El número del 17 de febrero del suplemento La Jornada Semanal se dedicó a la memoria de la gran escritora rusa Marina Tsvietáieva (hace poco, un buen amigo rusófilo criticó mi pronunciación del apellido de Marina. En venganza le pedí que repitiera varias veces la sencilla palabra purépecha parangaricutirimícuaro. Lo derroté de manera fulminante). Selma Ancira, la coordinadora del Centro de Traducción que funciona en Yásnaia Poliana, la casa de Tolstói, y merecedora de los mayores premios en materia de traducción, fue la coordinadora y la admirada traductora de los textos de Marina.
En respuesta a un cuestionario, la poeta rusa habla de las vivas memorias de la primera infancia y, de manera muy especial, de Tarusa, poblado que se recuesta en las márgenes del río Oká. En ese lugar la niña Marina pudo ver a los grupos de flagelantes que se azotaran para vencer las tentaciones, para conjurar al demonio, para incrementar su perfeccionamiento espiritual o para lograr otra clase de perturbadoras sensaciones (no olvidemos las flagelaciones de las mujeres en las fiestas de las lupercales romanas; ahí, junto a las veneraciones a los dioses, brillaban oscuramente los retorcidos orgasmos). Mucho le agradecí a Selma la coordinación de ese número que aumentó el interés por la obra de Marina y de todos los escritores de su época. Esta recuperación incluía, por supuesto, la narración de la vida de la autora, la crítica del desastre soviético causado por Stalin y su horrenda Nomenklatura; la memoria de los millones de muertos en el Gulag y la estupidez del realismo socialista que liquidó el entusiasmo inicial del Proletkul y destrozó la labor de búsqueda y de experimentación de los teatristas apoyada por Lunacharsky y las obras que anunciaban un nuevo humanismo. Al lado de Marina encontramos a Zamiatin, Mandelstham, Pasternak, Eisenstein, Malevich, Bulgákov, Maiakovsky y a muchos otros censurados, apresados y asesinados por un sistema dictatorial que tanto daño hizo al pensamiento socialista y al verdadero comunismo que tiene un claro contenido humanista.

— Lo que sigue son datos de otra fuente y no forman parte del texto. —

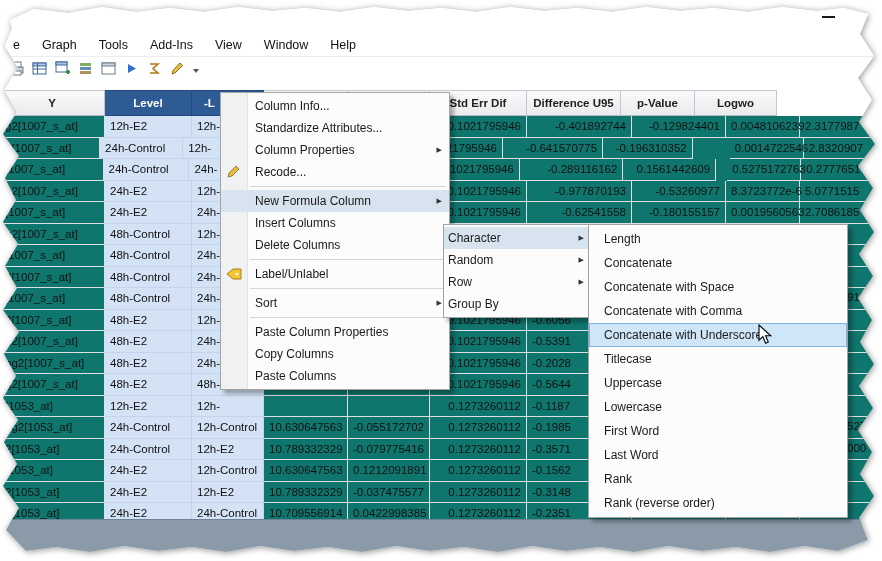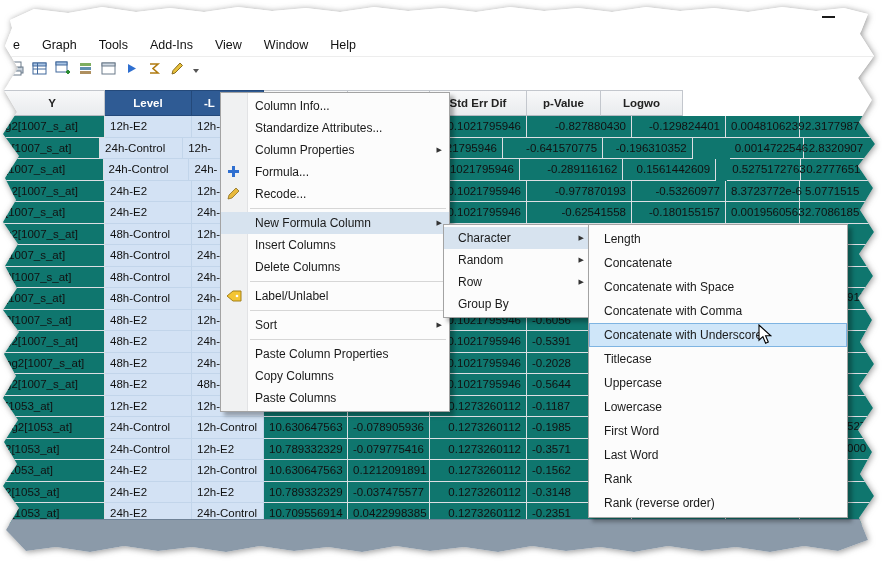--- a/index.html
+++ b/index.html
@@ -148,6 +148,7 @@
             <div class="h-cell" style="width: 84px;"></div>
             <div class="h-cell" style="width: 82px;"></div>
             <div class="h-cell" style="width: 97px;">Std Err Dif</div>
+            <div class="h-cell" style="width: 94px;">Difference U95</div>
             <div class="h-cell" style="width: 74px;">p-Value</div>
             <div class="h-cell" style="width: 82px;">Logwo</div>
           </div>

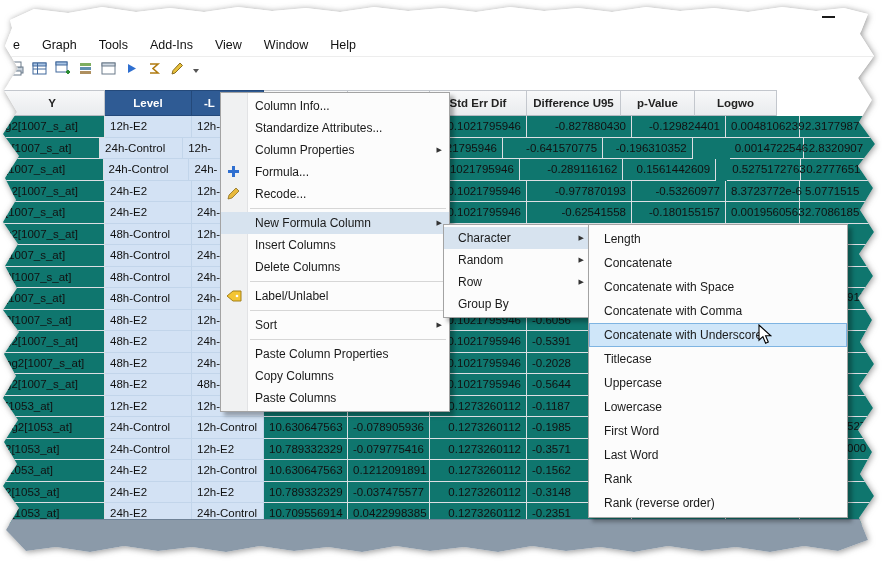--- a/index.html
+++ b/index.html
@@ -160,7 +160,7 @@
               <div class="c right" style="width: 84px;"></div>
               <div class="c right" style="width: 82px;"></div>
               <div class="c right" style="width: 97px;">0.1021795946</div>
-              <div class="c right" style="width: 105px;">-0.827880430</div>
+              <div class="c right" style="width: 105px;">-0.401892744</div>
               <div class="c right" style="width: 94px;">-0.129824401</div>
               <div class="c right" style="width: 74px; text-align: center;">0.0048106239</div>
               <div class="c" style="width: 82px;">2.3177987</div>

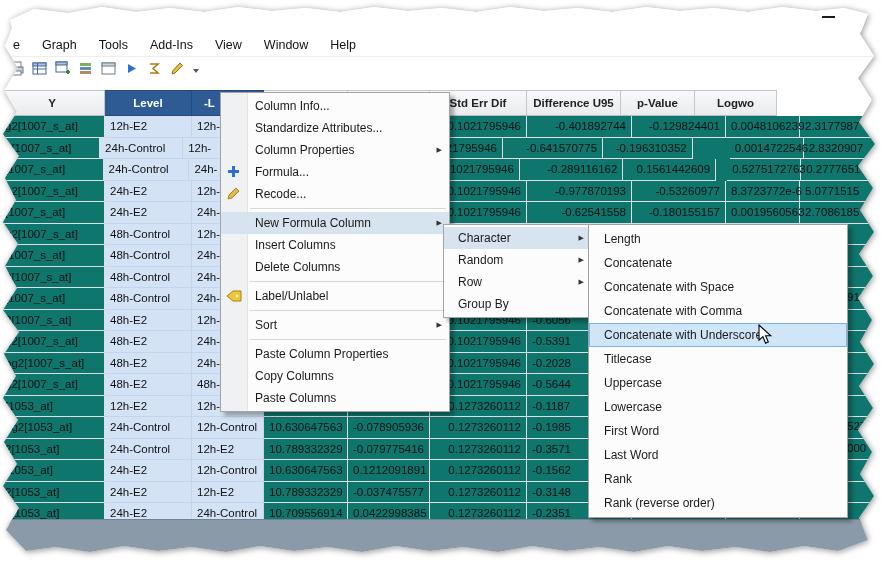--- a/index.html
+++ b/index.html
@@ -395,9 +395,6 @@
           <div class="mi"><span>Column Info...</span></div>
           <div class="mi"><span>Standardize Attributes...</span></div>
           <div class="mi"><span>Column Properties</span><span class="arrow">▶</span></div>
-          <div class="mi"><span class="gicon"><svg width="15" height="15">
-                <path d="M6 2h3v4h4v3H9v4H6V9H2V6h4z" fill="#2f6fd0"></path>
-              </svg></span><span>Formula...</span></div>
           <div class="mi"><span class="gicon"><svg width="15" height="15">
                 <path d="M2 13l1-4 7-7 3 3-7 7z" fill="#e8b93c" stroke="#8a6d1f" stroke-width="0.8"></path>
               </svg></span><span>Recode...</span></div>

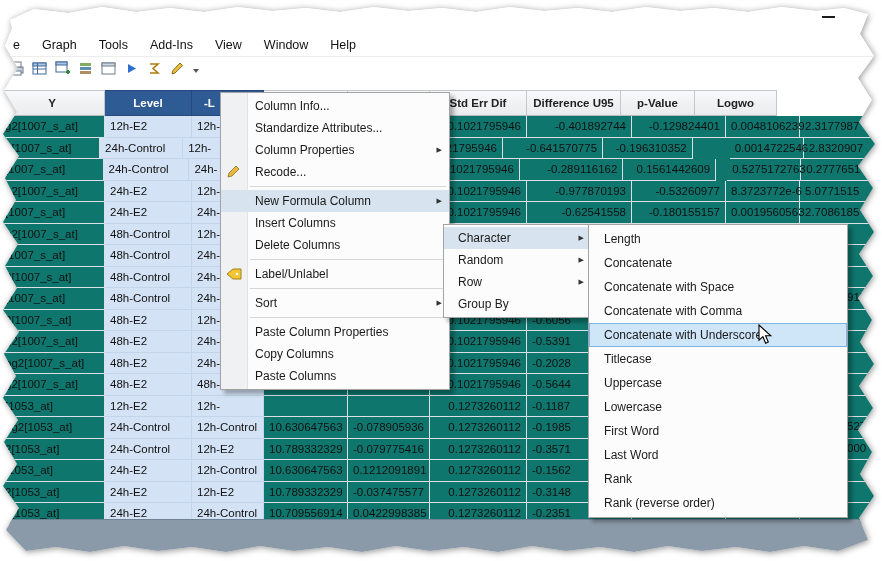--- a/index.html
+++ b/index.html
@@ -51,7 +51,7 @@
   .menu3{left:588px;top:224px;width:258px;}
   .mi{position:relative;cursor:default;}
   .menu1 .mi{height:22px;line-height:22px;padding-left:34px;}
-  .menu2 .mi{height:22px;line-height:22px;padding-left:14px;}
+  .menu2 .mi{height:22px;line-height:22px;padding-left:4px;}
   .menu3 .mi{height:24px;line-height:24px;padding-left:15px;}
   .mi .arrow{position:absolute;right:7px;top:0;font-size:7px;color:#333;line-height:inherit;}
   .mi.hl{background:var(--mhl);}

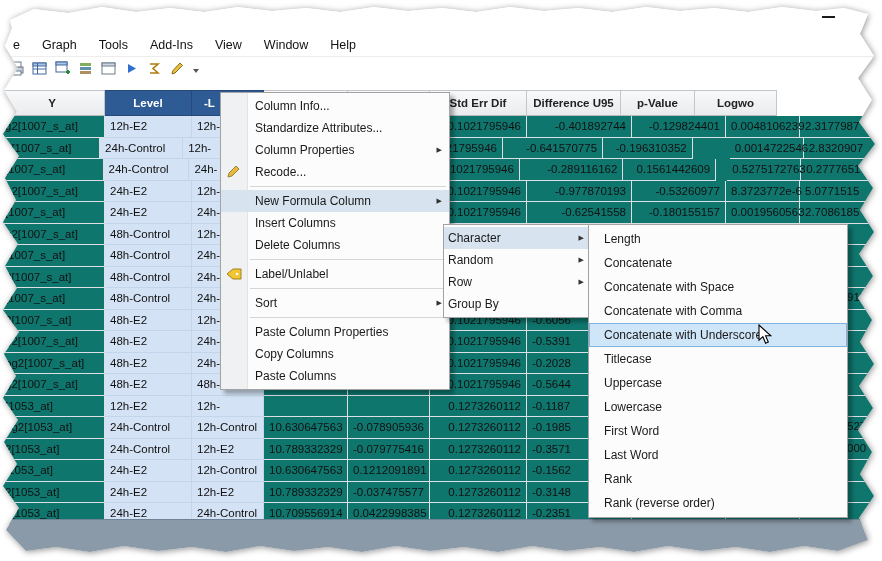--- a/index.html
+++ b/index.html
@@ -326,7 +326,7 @@
               <div class="c sel" style="width: 87px;">24h-Control</div>
               <div class="c sel" style="width: 72px;">12h-Control</div>
               <div class="c right" style="width: 84px;">10.630647563</div>
-              <div class="c right" style="width: 82px;">-0.078905936</div>
+              <div class="c right" style="width: 82px;">-0.055172702</div>
               <div class="c right" style="width: 97px;">0.1273260112</div>
               <div class="c" style="width: 105px;">-0.1985</div>
               <div class="c right" style="width: 94px;"></div>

Las Ediciones sin Nombre agrega un nuevo nombre a su excelente anonimato, Las flagelantes. Los tres cuentos que componen este sorprendente libro en el cual, como en toda su obra, está presente la autobiografía de la escritora, tienen un tono intimista y, al mismo tiempo, reflejan dialécticamente la realidad de un momento de la historia del mundo, la profunda belleza de un paisaje, el tranquilo fluir de un río que, como el de don Jorge Manrique, va a dar a la mar que es el morir.
En el prólogo, Selma nos explica la génesis de su pasión por traducir y su amor por la lengua rusa. Sus reflexiones iluminan muchos terrenos del difícil y hermoso trabajo que consiste en pasar a nuestra cosmovisión otra cosmovisión y encontrar la tensión espiritual de una lengua en la intensidad de otra radicalmente distinta, aunque ambas estén unidas por el fenómeno humano.
Dice Selma que Brodsky considera a Marina la poeta más grande que diera el siglo XX. Sin duda hechizó a su traductora (“el mundo me ha hechizado”, decía Quevedo) y se apoderó suave y hermosamente de su atención, su pericia, su pasión y su amor por el alma rusa.
Selma y yo nos conocimos en Grecia hace algunos años (algunos). Una mañana de otoño, con mi compañera Lucinda, fuimos en procesión al santuario de Dafni. En su honor escribí un poema en el que el Pantocrator observaba, con mirada severa, al danzante dios del mundo clásico. Siguió Selma con sus rusos pero ya se abría paso en su alma de traductora la prosa de Seferis.
Gracias por estas flagelantes del río Oká, gracias a Chema Espinasa por enriquecer nuestro conocimiento de la obra de Marina. Creo, Selma, que la música en ruso de los poemas y los cuentos pasa ya con asombrosa naturalidad al español. Ya lograste lo que quería Marina respecto a la traducción: “Dos variaciones sobre el mismo tema, dos visiones de lo mismo, dos testigos de la misma visión. Cada uno lo vio desde sus ojos”.